TriboTEX comes in a syringe and is injected into the oil. It costs $99 and creates a coating and can last upward of 40,000 miles.
On a broader level, TriboTEX aims to help reduce carbon emissions. Holder said the typical car in the United States is 11.5 years old.
“If you really want to make an impact on emissions, you need to go inside those cars that are the worst offenders,” Holder said. “And the worst offenders are what we address with this product.”
Rudenko and Holder recently visited with Gov. Jay Inslee to showcase the product and its capabilities. As an example, Rudenko affixed a sticky note to the wall explaining that the product itself has two sides—a sticky side and a slick side. The sticky side sticks where there is friction.
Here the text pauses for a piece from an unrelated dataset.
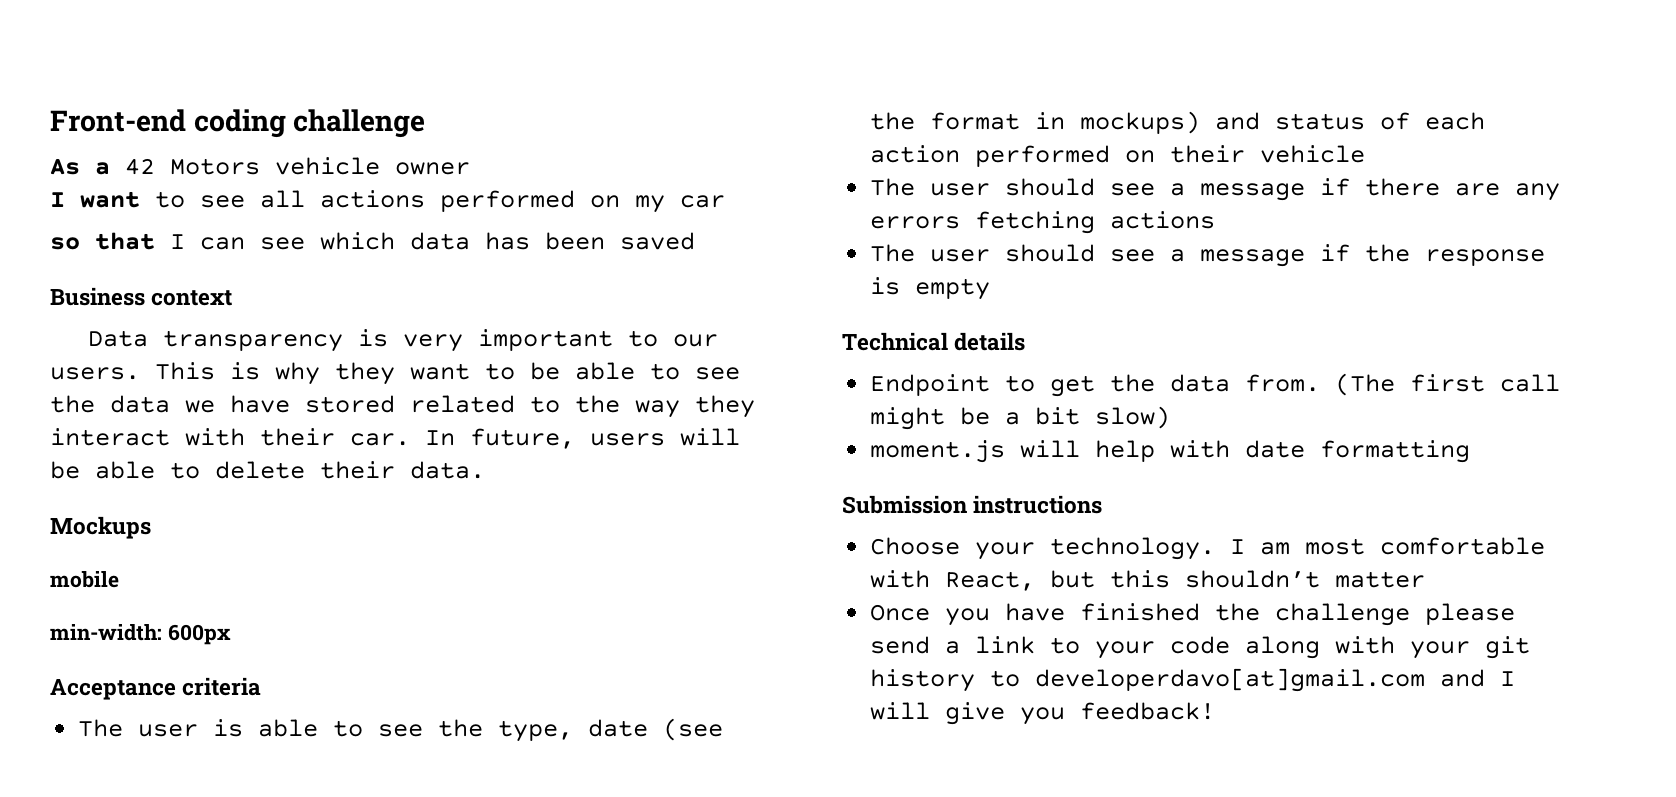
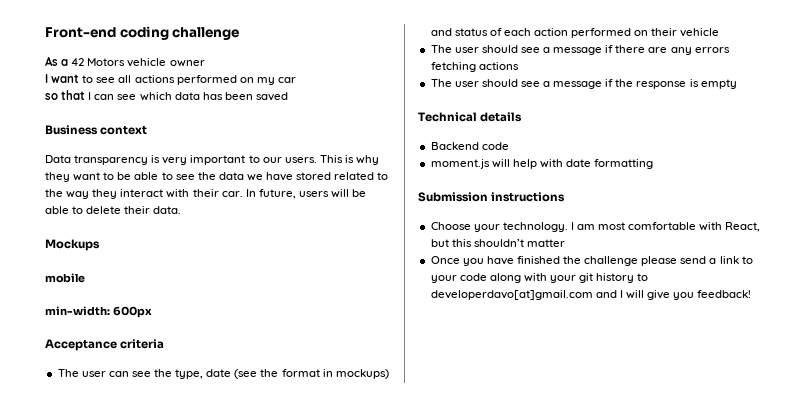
- The user is able to see the type, date (see the format in mockups) and status of each action performed on their vehicle
+ The user can see the type, date (see the format in mockups) and status of each action performed on their vehicle
- Endpoint to get the data from. (The first call might be a bit slow)
+ Backend code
By eliminating friction, you can save energy that is otherwise wasted, said Holder.
It’s not just the governor who’s paying attention to TriboTEX.
The company received a TechConnect 2017 National Innovation Award, and in August, the business was invited to attend the American Chemical Society National Meeting & Exposition in Washington, D.C., and had its attendance, membership and display booth subsidized.
“To be recognized by the American Chemical Society at the annual convention, that’s a hell of a deal,” Holder said.
A number of trucking companies are currently using the project as part of an evaluation.
“These companies know to the tenth-of-a-mile their engine efficiency, and if we can improve that for them, they will be customers,” Holder said.
The company is also studying the product in large diesel engines used for mining.
During Water Follies hydroplane racing in Tri-Cities this year, TriboTEX was injected into the gearbox of the Miss HomeStreet.
It takes about 500 miles for results of the product to be achieved, Holder said.
After the injection, the boat went on to win the Seafair Cup in Seattle and the gold cup in Detroit.
“The last race is in San Diego,” Holder said. “At the end of the season, we’ll be able to take apart the most used gearbox and determine how it looks to see what they liked. All this stuff is new to us, but we certainly hope it’s making a difference.”